Saturday, July 10, 2010

Carry some ID when you're running/riding

For the last couple of years, I've always tried to remember to carry my ID when I go out for a run, but I haven't always succeeded. So, recently when I received a $15 gift certificate for volunteering at a race organized by members of my running club, I dug through my drawer and found the $2.00 off coupon attached to a race bib from a race earlier in the year, and used both to get a really good deal on a RoadID sport wristband. I figure, this way I won't have to worry about forgetting my ID (not that I was ever particularly stressed over it). Now, I can just kick myself for forgetting to donne the Road ID!

I researched what information should be included, and settled on emergency contact infomration and some basic medical information. In some online forums, I learned that drug allergy information and medical history of any cardiorespiratory conditions are very useful pieces of information for EMT's and medical personnel. Blood type is nice to know, but the chances are if you're losing blood that needs replacing, they'll just do a quick test to determine your blood type on the spot before checking your medical alert information, anyway. Still, there was room on the last field, so I added it.

The basic information I included were name, birth year (for age determination), home address, emergency contact (home and spouses cell), NKDA (no known drug allergies), asthma (usually mild, but I have a history), LPR (I have a low pulse rate even when I'm not in shape-low enough they won't let me give blood sometimes), and blood type.

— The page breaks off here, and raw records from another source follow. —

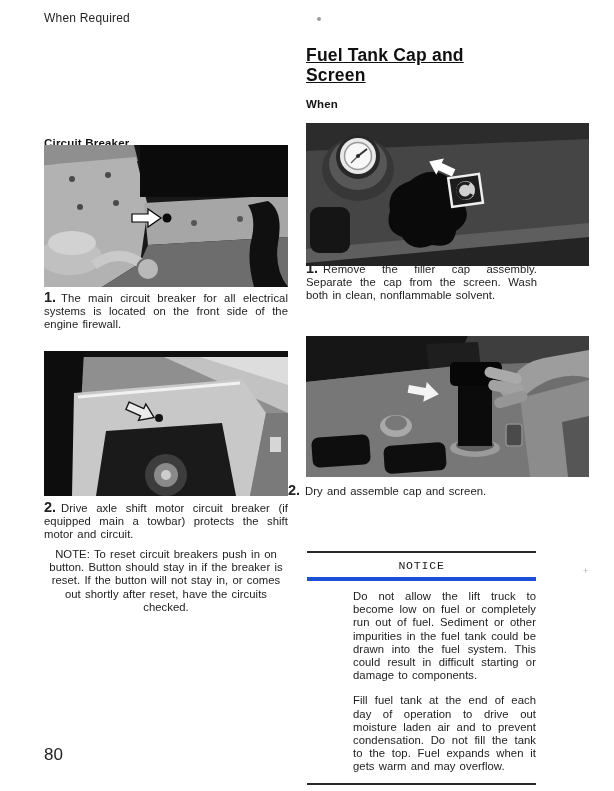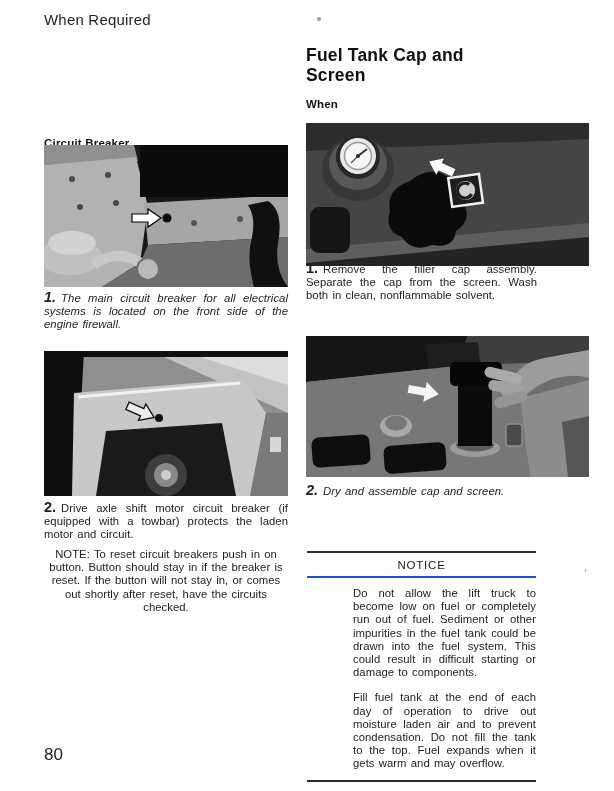--- a/index.html
+++ b/index.html
@@ -9,7 +9,7 @@
     overflow:hidden;
   }
   .abs{position:absolute;}
-  .runhead{font-size:15px;letter-spacing:.2px;}
+  .runhead{font-size:12px;letter-spacing:.2px;}
   .h-small{font-size:11.5px;font-weight:bold;letter-spacing:.2px;color:#141414;}
   .h-big{font-size:17.5px;font-weight:bold;line-height:20px;letter-spacing:.2px;color:#101010;}
   .body{font-size:11.3px;line-height:13.2px;letter-spacing:.05px;word-spacing:1px;color:#222;}

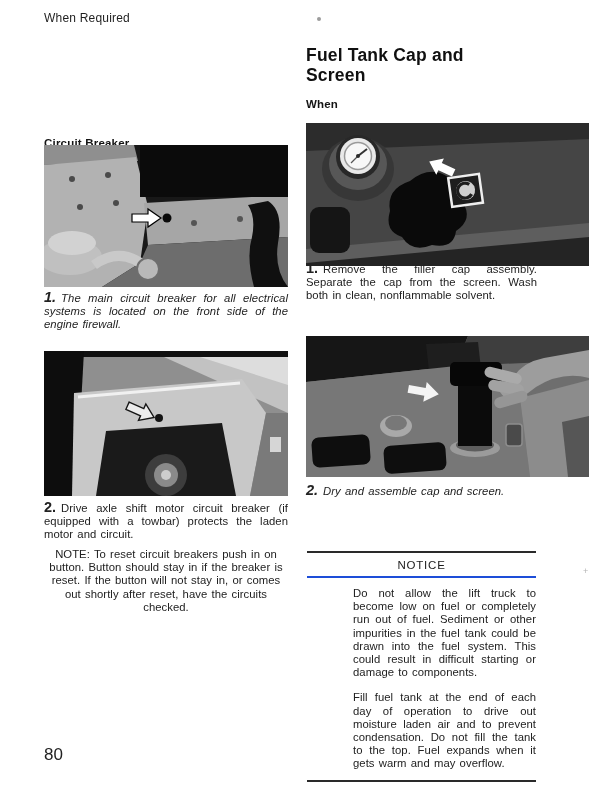--- a/index.html
+++ b/index.html
@@ -11,7 +11,7 @@
   .abs{position:absolute;}
   .runhead{font-size:12px;letter-spacing:.2px;}
   .h-small{font-size:11.5px;font-weight:bold;letter-spacing:.2px;color:#141414;}
-  .h-big{font-size:17.5px;font-weight:bold;line-height:20px;letter-spacing:.2px;color:#101010;}
+  .h-big{font-size:17.5px;font-weight:bold;line-height:20px;letter-spacing:.2px;color:#101010;text-decoration:underline;}
   .body{font-size:11.3px;line-height:13.2px;letter-spacing:.05px;word-spacing:1px;color:#222;}
   .just{text-align:justify;}
   .step{margin:0;}

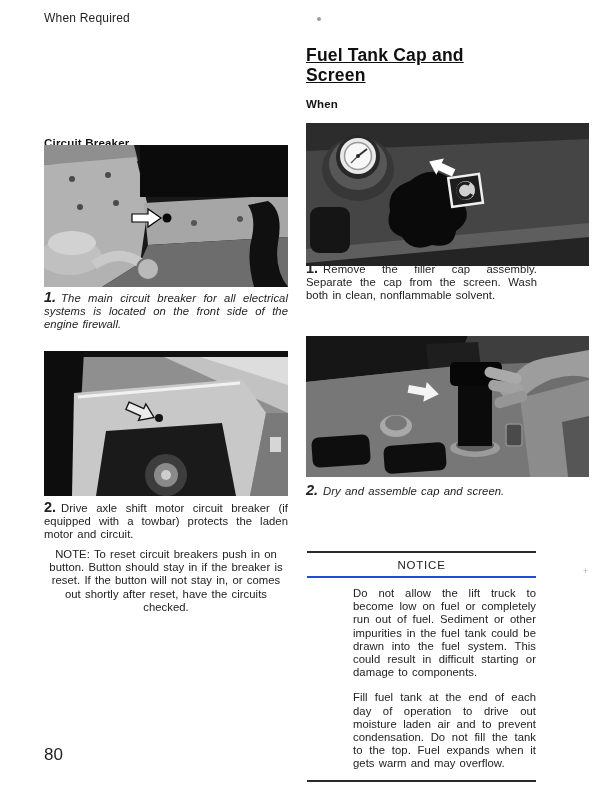--- a/index.html
+++ b/index.html
@@ -65,7 +65,7 @@
     <circle cx="123" cy="73" r="4.5" fill="#0a0a0a"></circle>
   </svg>
 
-  <p class="abs body just step" style="left:44px;top:291px;width:244px;font-style:italic;">
+  <p class="abs body just step" style="left:44px;top:291px;width:244px;">
     <span class="stepnum">1.</span><span>The main circuit breaker for all electrical systems is located on the front side of the engine firewall.</span>
   </p>
 

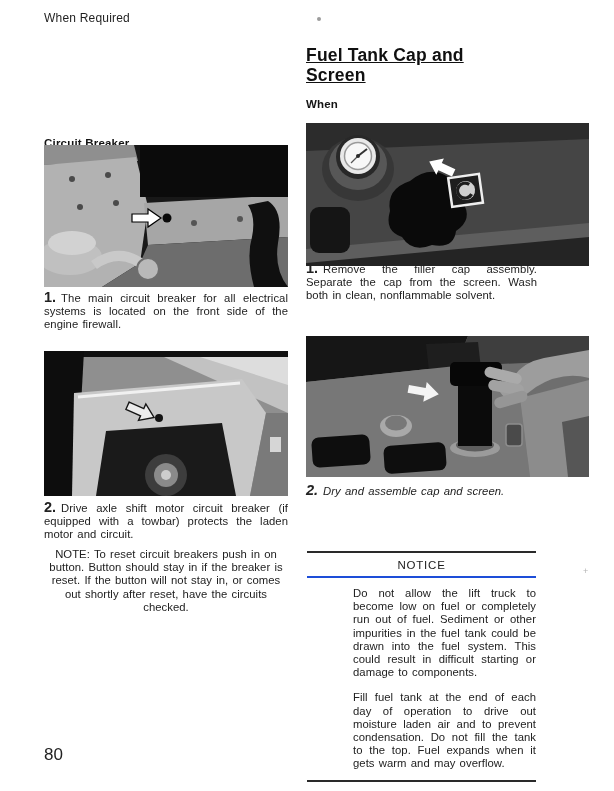--- a/index.html
+++ b/index.html
@@ -153,7 +153,7 @@
     </g>
   </svg>
 
-  <p class="abs body just step" style="left:306px;top:484px;width:231px;font-style:italic;">
+  <p class="abs body just step" style="left:288px;top:484px;width:231px;">
     <span class="stepnum">2.</span><span>Dry and assemble cap and screen.</span>
   </p>
 

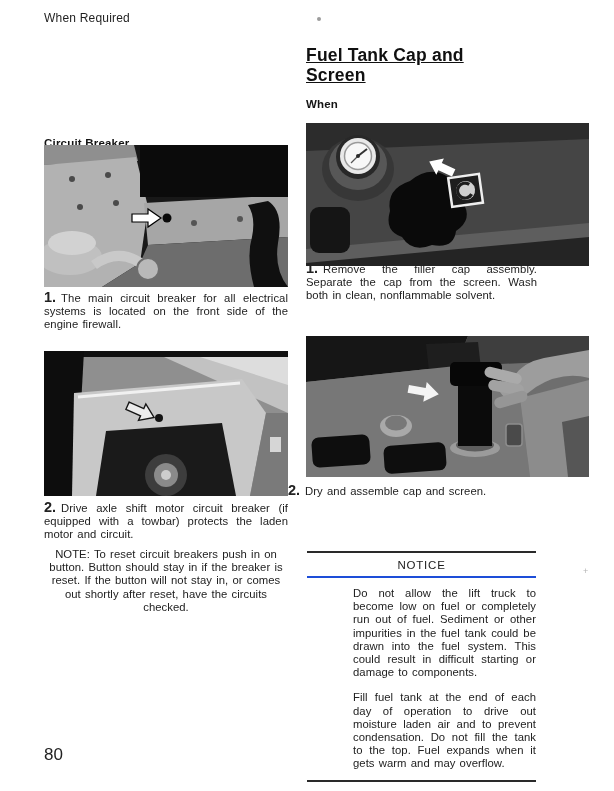--- a/index.html
+++ b/index.html
@@ -90,7 +90,7 @@
   </svg>
 
   <p class="abs body just step" style="left:44px;top:501px;width:244px;">
-    <span class="stepnum">2.</span><span>Drive axle shift motor circuit breaker (if equipped with a towbar) protects the laden motor and circuit.</span>
+    <span class="stepnum">2.</span><span>Drive axle shift motor circuit breaker (if equipped main a towbar) protects the shift motor and circuit.</span>
   </p>
 
   <p class="abs body" style="left:44px;top:548px;width:244px;">NOTE: To reset circuit breakers push in on button. Button should stay in if the breaker is reset. If the button will not stay in, or comes out shortly after reset, have the circuits checked.</p>

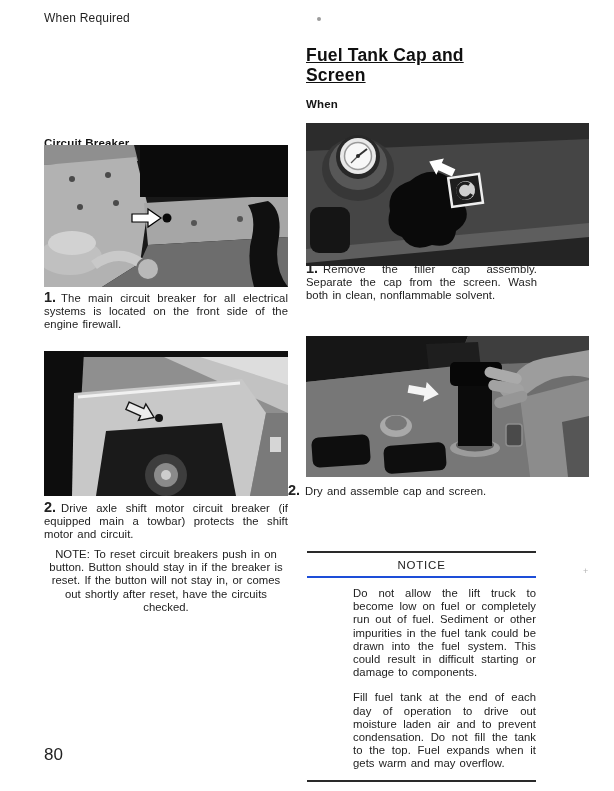--- a/index.html
+++ b/index.html
@@ -19,9 +19,9 @@
   p{margin:0;text-align:center;}
   .photo{display:block;}
   .notice-header{
-    border-top:2px solid #2a2a2a;border-bottom:2px solid #1d4ed8;
+    border-top:2px solid #2a2a2a;border-bottom:4px solid #1d4ed8;
     text-align:center;padding:6px 0 5px 0;
-    font-size:11.5px;letter-spacing:.8px;color:#1a1a1a;
+    font-size:11.5px;letter-spacing:.8px;color:#1a1a1a;font-family:Liberation Mono, monospace;
   }
   .notice-para{margin-top:9px;margin-left:46px;}
   .notice-endrule{border-top:2px solid #2a2a2a;margin-top:9px;width:100%;height:0;}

I'll be wearing this whenever I go out for a run or a bicycle ride, so if something happens, as long as I don't lose my right arm, they'll know who I am and who to contact.

I wouldn't have thought of it, but about two years ago, my wife was walking at a local county park, and a witnessed a cyclist crash when he hit some gravel while speeding down a hill around a curve. He slid off the road and would have gone off a cliff if it were not for a guard rail. Fortunately for him, he was conscious and she loaded him and his bike in the car and took him to the emergency room. He could easily have been more seriously injured however and nobody would have known who to contact.

So, if you run or ride on the roads and/or trails where an accident could befall you, however remote the possibility, you should consider having some kind of ID and emergency information with you. RoadID is a good option, but if you look around you can find others as well, or at the very least carry your driver's license of ID card. It might help early responders save your life and notify your loved ones.